> **ABOUT THIS EXERCISE**: Word for word, give the records again, dropping any picture they hold.
━━━━━━━━━━━━━━━━━━━━━━━━━━━━━━
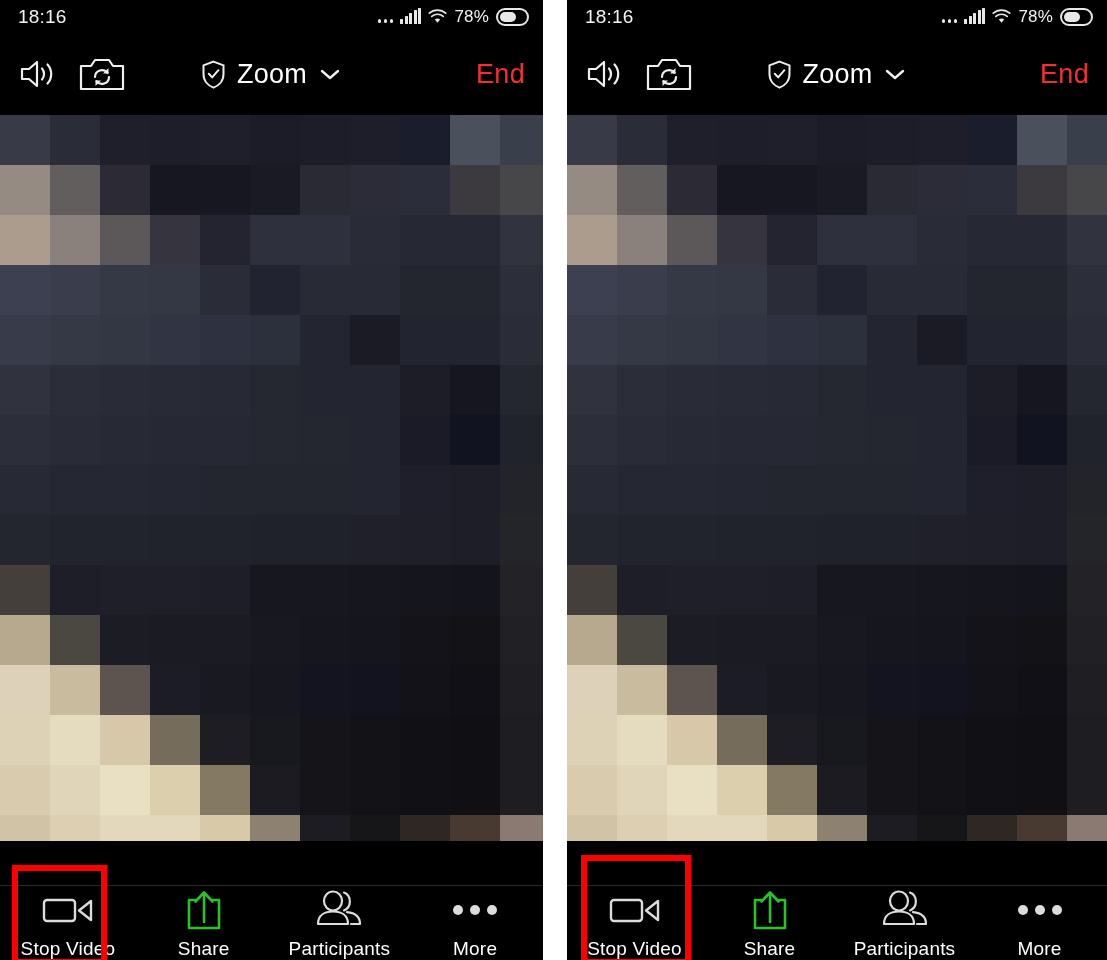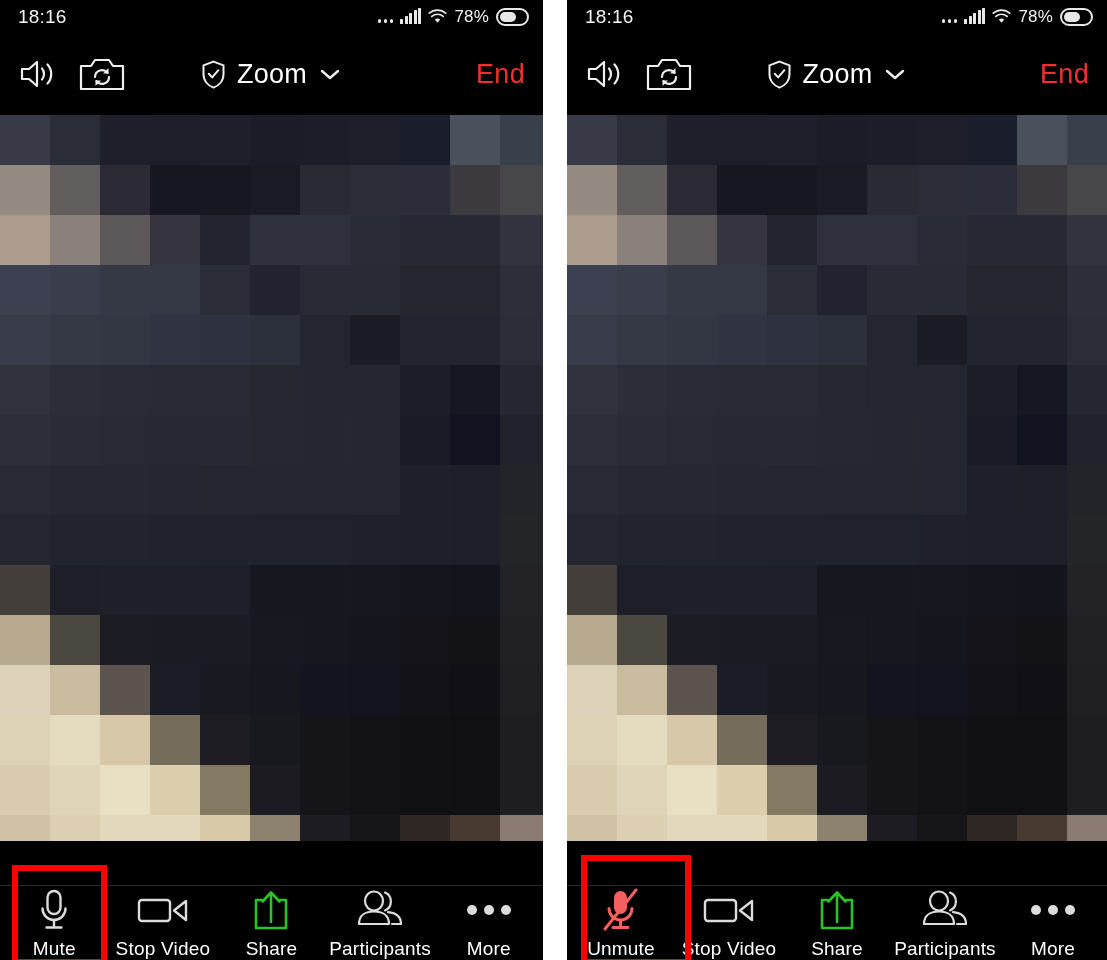--- a/index.html
+++ b/index.html
@@ -409,16 +409,6 @@
       <div class="toolbar-items">
           <div class="tool">
             <div class="tool-ico">
-              <svg width="40" height="44" viewBox="0 0 40 44">
-                <rect x="13.5" y="3" width="13" height="23" rx="6.5" stroke="#dcdcdc" fill="none" stroke-width="2.4" stroke-linejoin="round" stroke-linecap="round"></rect>
-                <path d="M8.5 20.5 A11.5 11.5 0 0 0 31.5 20.5" stroke="#dcdcdc" fill="none" stroke-width="2.4" stroke-linejoin="round" stroke-linecap="round"></path>
-                <path d="M20 32 V39 M12.5 39.5 H27.5" stroke="#dcdcdc" fill="none" stroke-width="2.4" stroke-linejoin="round" stroke-linecap="round"></path>
-              </svg>
-            </div>
-            <div class="tool-label">Mute</div>
-          </div>
-          <div class="tool">
-            <div class="tool-ico">
               <svg width="52" height="34" viewBox="0 0 52 34">
                 <rect x="2" y="7" width="31" height="21" rx="3" stroke="#dcdcdc" fill="none" stroke-width="2.4" stroke-linejoin="round" stroke-linecap="round"></rect>
                 <path d="M37 17.5 L49 8 V27 Z" stroke="#dcdcdc" fill="none" stroke-width="2.4" stroke-linejoin="round" stroke-linecap="round"></path>

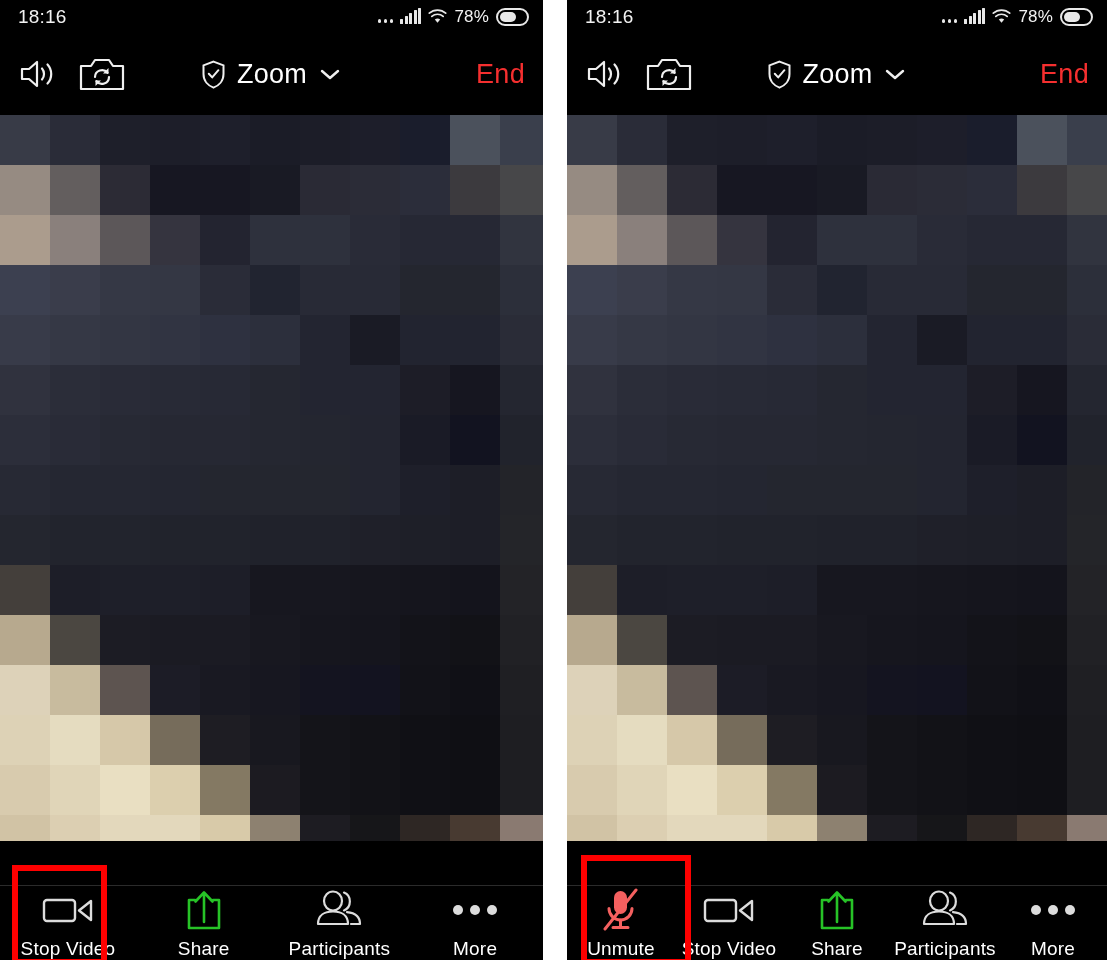--- a/index.html
+++ b/index.html
@@ -693,17 +693,6 @@
       <div class="toolbar-items">
           <div class="tool">
             <div class="tool-ico">
-              <svg width="44" height="44" viewBox="0 0 44 44">
-                <rect x="15" y="3" width="13" height="23" rx="6.5" fill="#f4605f"></rect>
-                <path d="M10 20.5 A11.5 11.5 0 0 0 33 20.5" stroke="#f4605f" fill="none" stroke-width="3" stroke-linecap="round"></path>
-                <path d="M21.5 32 V39 M14 39.5 H29" stroke="#f4605f" fill="none" stroke-width="3" stroke-linecap="round"></path>
-                <path d="M37 2 L6 41" stroke="#f4605f" stroke-width="3" stroke-linecap="round"></path>
-              </svg>
-            </div>
-            <div class="tool-label">Unmute</div>
-          </div>
-          <div class="tool">
-            <div class="tool-ico">
               <svg width="52" height="34" viewBox="0 0 52 34">
                 <rect x="2" y="7" width="31" height="21" rx="3" stroke="#dcdcdc" fill="none" stroke-width="2.4" stroke-linejoin="round" stroke-linecap="round"></rect>
                 <path d="M37 17.5 L49 8 V27 Z" stroke="#dcdcdc" fill="none" stroke-width="2.4" stroke-linejoin="round" stroke-linecap="round"></path>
━━━━━━━━━━━━━━━━━━━━━━━━━━━━━━
> **RESULT FOR THIS EXERCISE**:
--- a/index.html
+++ b/index.html
@@ -409,16 +409,6 @@
       <div class="toolbar-items">
           <div class="tool">
             <div class="tool-ico">
-              <svg width="40" height="44" viewBox="0 0 40 44">
-                <rect x="13.5" y="3" width="13" height="23" rx="6.5" stroke="#dcdcdc" fill="none" stroke-width="2.4" stroke-linejoin="round" stroke-linecap="round"></rect>
-                <path d="M8.5 20.5 A11.5 11.5 0 0 0 31.5 20.5" stroke="#dcdcdc" fill="none" stroke-width="2.4" stroke-linejoin="round" stroke-linecap="round"></path>
-                <path d="M20 32 V39 M12.5 39.5 H27.5" stroke="#dcdcdc" fill="none" stroke-width="2.4" stroke-linejoin="round" stroke-linecap="round"></path>
-              </svg>
-            </div>
-            <div class="tool-label">Mute</div>
-          </div>
-          <div class="tool">
-            <div class="tool-ico">
               <svg width="52" height="34" viewBox="0 0 52 34">
                 <rect x="2" y="7" width="31" height="21" rx="3" stroke="#dcdcdc" fill="none" stroke-width="2.4" stroke-linejoin="round" stroke-linecap="round"></rect>
                 <path d="M37 17.5 L49 8 V27 Z" stroke="#dcdcdc" fill="none" stroke-width="2.4" stroke-linejoin="round" stroke-linecap="round"></path>

--- a/index.html
+++ b/index.html
@@ -693,17 +693,6 @@
       <div class="toolbar-items">
           <div class="tool">
             <div class="tool-ico">
-              <svg width="44" height="44" viewBox="0 0 44 44">
-                <rect x="15" y="3" width="13" height="23" rx="6.5" fill="#f4605f"></rect>
-                <path d="M10 20.5 A11.5 11.5 0 0 0 33 20.5" stroke="#f4605f" fill="none" stroke-width="3" stroke-linecap="round"></path>
-                <path d="M21.5 32 V39 M14 39.5 H29" stroke="#f4605f" fill="none" stroke-width="3" stroke-linecap="round"></path>
-                <path d="M37 2 L6 41" stroke="#f4605f" stroke-width="3" stroke-linecap="round"></path>
-              </svg>
-            </div>
-            <div class="tool-label">Unmute</div>
-          </div>
-          <div class="tool">
-            <div class="tool-ico">
               <svg width="52" height="34" viewBox="0 0 52 34">
                 <rect x="2" y="7" width="31" height="21" rx="3" stroke="#dcdcdc" fill="none" stroke-width="2.4" stroke-linejoin="round" stroke-linecap="round"></rect>
                 <path d="M37 17.5 L49 8 V27 Z" stroke="#dcdcdc" fill="none" stroke-width="2.4" stroke-linejoin="round" stroke-linecap="round"></path>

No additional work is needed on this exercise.